### Task instructions
Find the line below that contains "(371, 335) none". Transcribe it and every line after it exactly, adding nothing.

(Stored items from a collection)

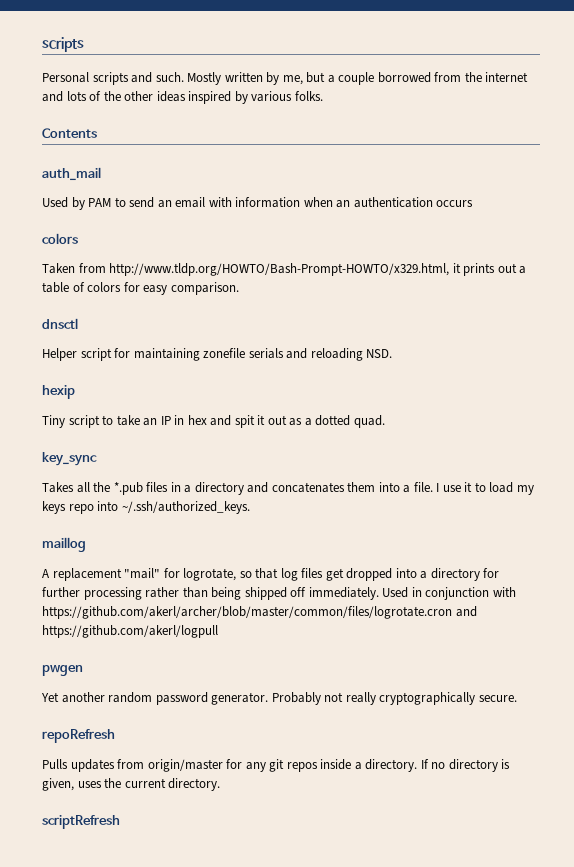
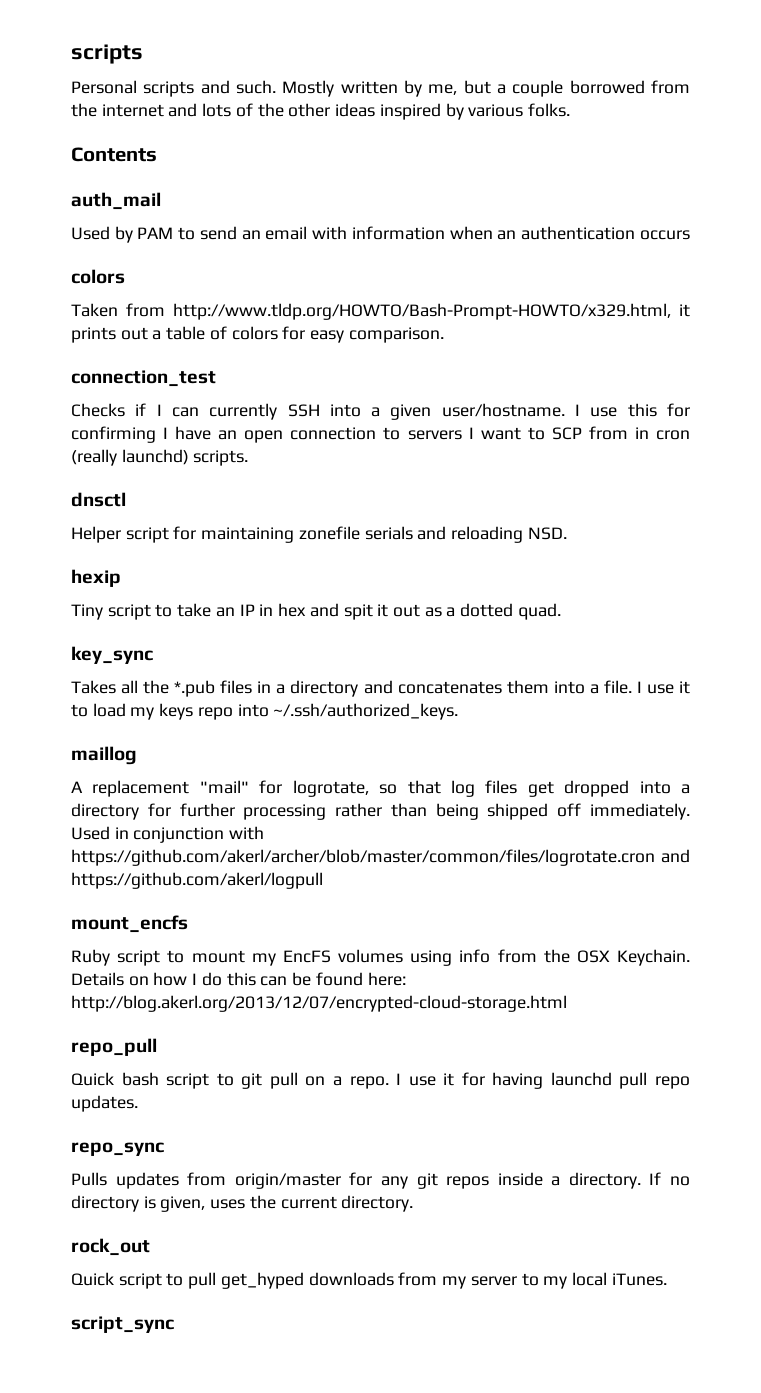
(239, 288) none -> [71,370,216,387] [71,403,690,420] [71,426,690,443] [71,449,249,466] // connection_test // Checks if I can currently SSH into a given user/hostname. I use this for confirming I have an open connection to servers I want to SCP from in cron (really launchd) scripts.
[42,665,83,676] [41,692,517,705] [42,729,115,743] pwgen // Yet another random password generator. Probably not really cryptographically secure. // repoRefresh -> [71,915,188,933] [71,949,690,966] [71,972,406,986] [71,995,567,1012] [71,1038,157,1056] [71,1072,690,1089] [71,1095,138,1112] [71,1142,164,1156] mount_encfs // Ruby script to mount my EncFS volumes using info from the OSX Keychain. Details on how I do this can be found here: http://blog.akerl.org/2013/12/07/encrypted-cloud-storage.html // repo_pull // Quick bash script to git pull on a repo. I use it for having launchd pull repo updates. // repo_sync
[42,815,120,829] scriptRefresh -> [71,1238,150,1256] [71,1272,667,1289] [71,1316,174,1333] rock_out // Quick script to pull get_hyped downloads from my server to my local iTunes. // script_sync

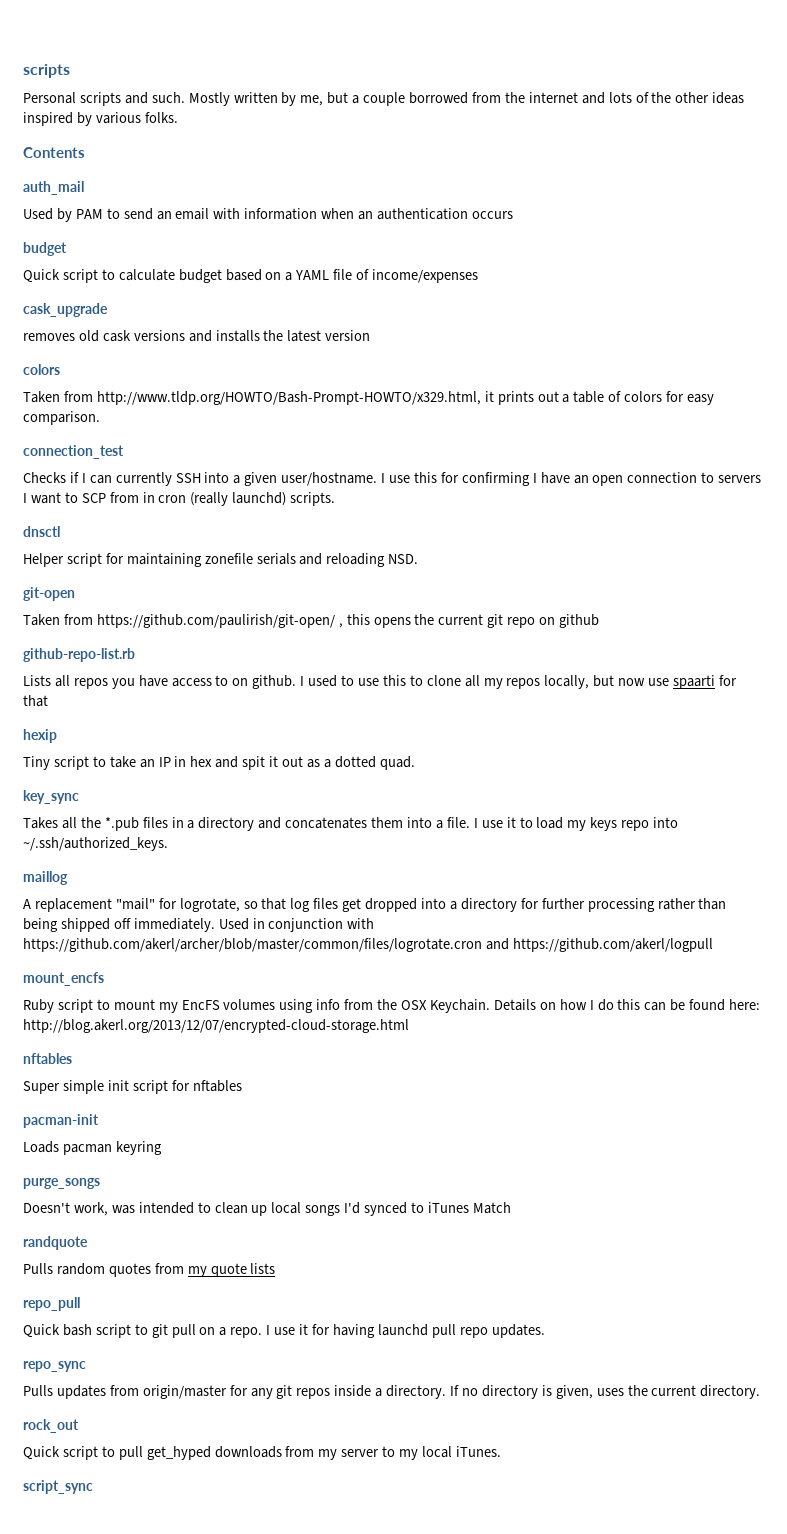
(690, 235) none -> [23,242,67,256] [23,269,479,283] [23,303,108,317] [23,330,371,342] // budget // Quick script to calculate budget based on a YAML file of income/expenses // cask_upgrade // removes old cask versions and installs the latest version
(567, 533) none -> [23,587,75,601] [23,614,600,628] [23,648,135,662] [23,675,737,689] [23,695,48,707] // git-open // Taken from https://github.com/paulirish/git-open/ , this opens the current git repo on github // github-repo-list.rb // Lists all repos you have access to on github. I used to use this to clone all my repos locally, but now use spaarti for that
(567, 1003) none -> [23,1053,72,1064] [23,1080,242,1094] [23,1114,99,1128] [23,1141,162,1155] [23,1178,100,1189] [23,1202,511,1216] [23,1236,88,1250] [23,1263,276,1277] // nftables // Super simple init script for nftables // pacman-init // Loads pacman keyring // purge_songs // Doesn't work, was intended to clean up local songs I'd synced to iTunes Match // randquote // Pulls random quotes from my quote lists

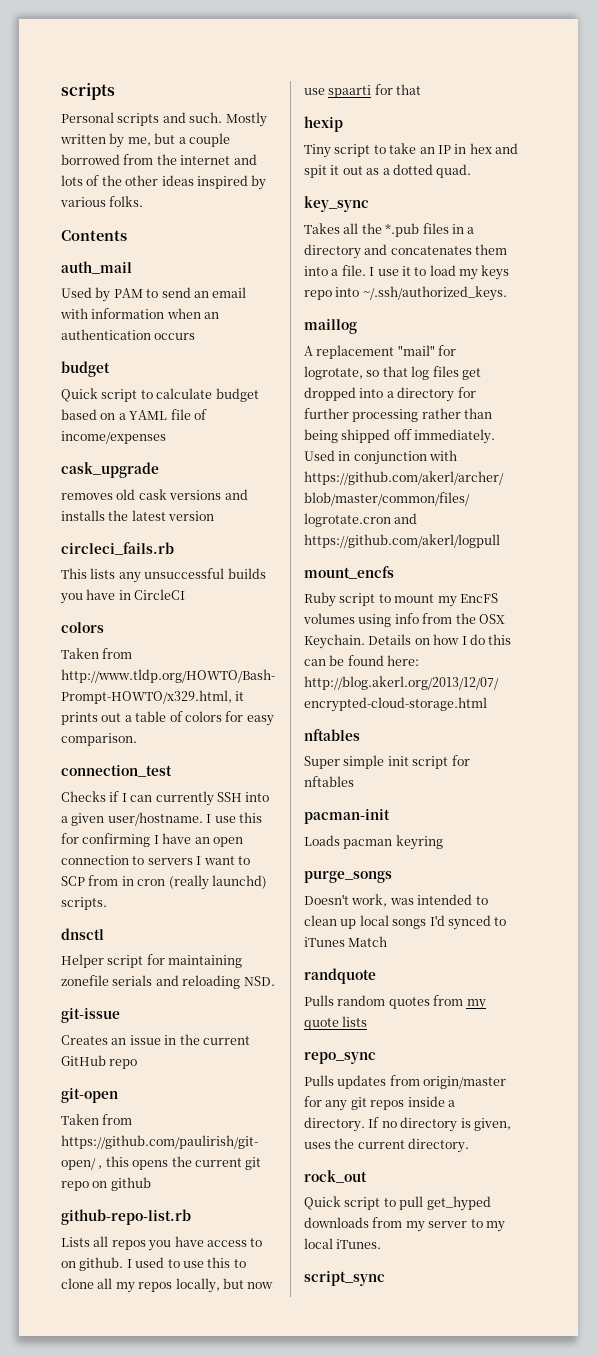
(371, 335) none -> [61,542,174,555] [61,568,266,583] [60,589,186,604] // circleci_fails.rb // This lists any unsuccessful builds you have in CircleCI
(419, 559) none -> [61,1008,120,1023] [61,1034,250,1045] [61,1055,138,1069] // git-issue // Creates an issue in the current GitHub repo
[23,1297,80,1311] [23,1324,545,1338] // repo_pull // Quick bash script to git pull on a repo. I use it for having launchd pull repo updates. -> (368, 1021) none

### Answer to this task
(371, 335) none -> [61,542,174,555] [61,568,266,583] [60,589,186,604] // circleci_fails.rb // This lists any unsuccessful builds you have in CircleCI
(419, 559) none -> [61,1008,120,1023] [61,1034,250,1045] [61,1055,138,1069] // git-issue // Creates an issue in the current GitHub repo
[23,1297,80,1311] [23,1324,545,1338] // repo_pull // Quick bash script to git pull on a repo. I use it for having launchd pull repo updates. -> (368, 1021) none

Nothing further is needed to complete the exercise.